▶
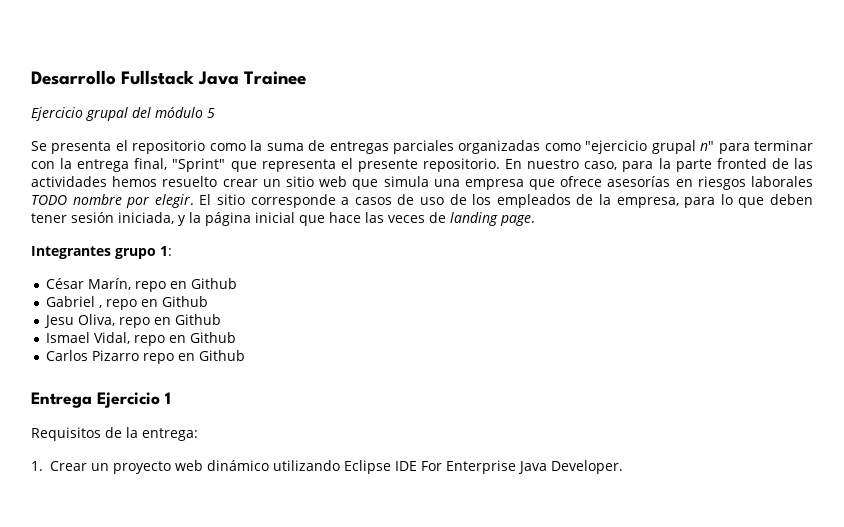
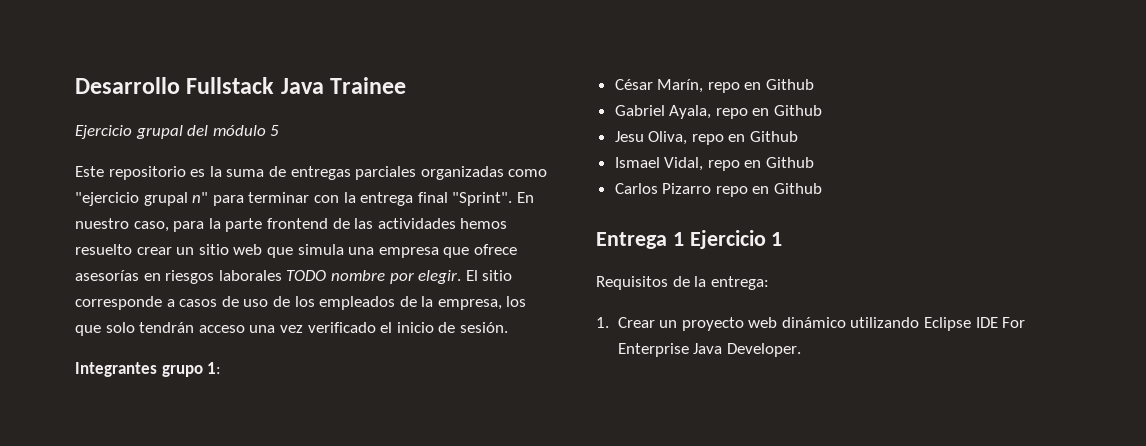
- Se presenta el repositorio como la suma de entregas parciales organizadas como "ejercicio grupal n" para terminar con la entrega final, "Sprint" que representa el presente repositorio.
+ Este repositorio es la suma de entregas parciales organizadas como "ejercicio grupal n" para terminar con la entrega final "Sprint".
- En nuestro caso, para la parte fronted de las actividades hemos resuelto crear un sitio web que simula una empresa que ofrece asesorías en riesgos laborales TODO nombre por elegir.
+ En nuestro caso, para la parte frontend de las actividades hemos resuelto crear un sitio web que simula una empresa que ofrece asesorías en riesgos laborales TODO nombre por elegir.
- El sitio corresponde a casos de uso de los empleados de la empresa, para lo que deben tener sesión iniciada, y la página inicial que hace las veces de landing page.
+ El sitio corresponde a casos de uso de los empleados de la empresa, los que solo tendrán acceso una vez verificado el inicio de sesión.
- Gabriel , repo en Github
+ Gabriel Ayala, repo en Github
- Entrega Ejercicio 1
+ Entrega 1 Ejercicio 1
◀
BRIEF: Find the line that contains "- El sitio corresponde". Copy it and every line after it to the end of the records, exactly, and nothing more.

TASK RESPONSE:
- El sitio corresponde a casos de uso de los empleados de la empresa, para lo que deben tener sesión iniciada, y la página inicial que hace las veces de landing page.
+ El sitio corresponde a casos de uso de los empleados de la empresa, los que solo tendrán acceso una vez verificado el inicio de sesión.
- Gabriel , repo en Github
+ Gabriel Ayala, repo en Github
- Entrega Ejercicio 1
+ Entrega 1 Ejercicio 1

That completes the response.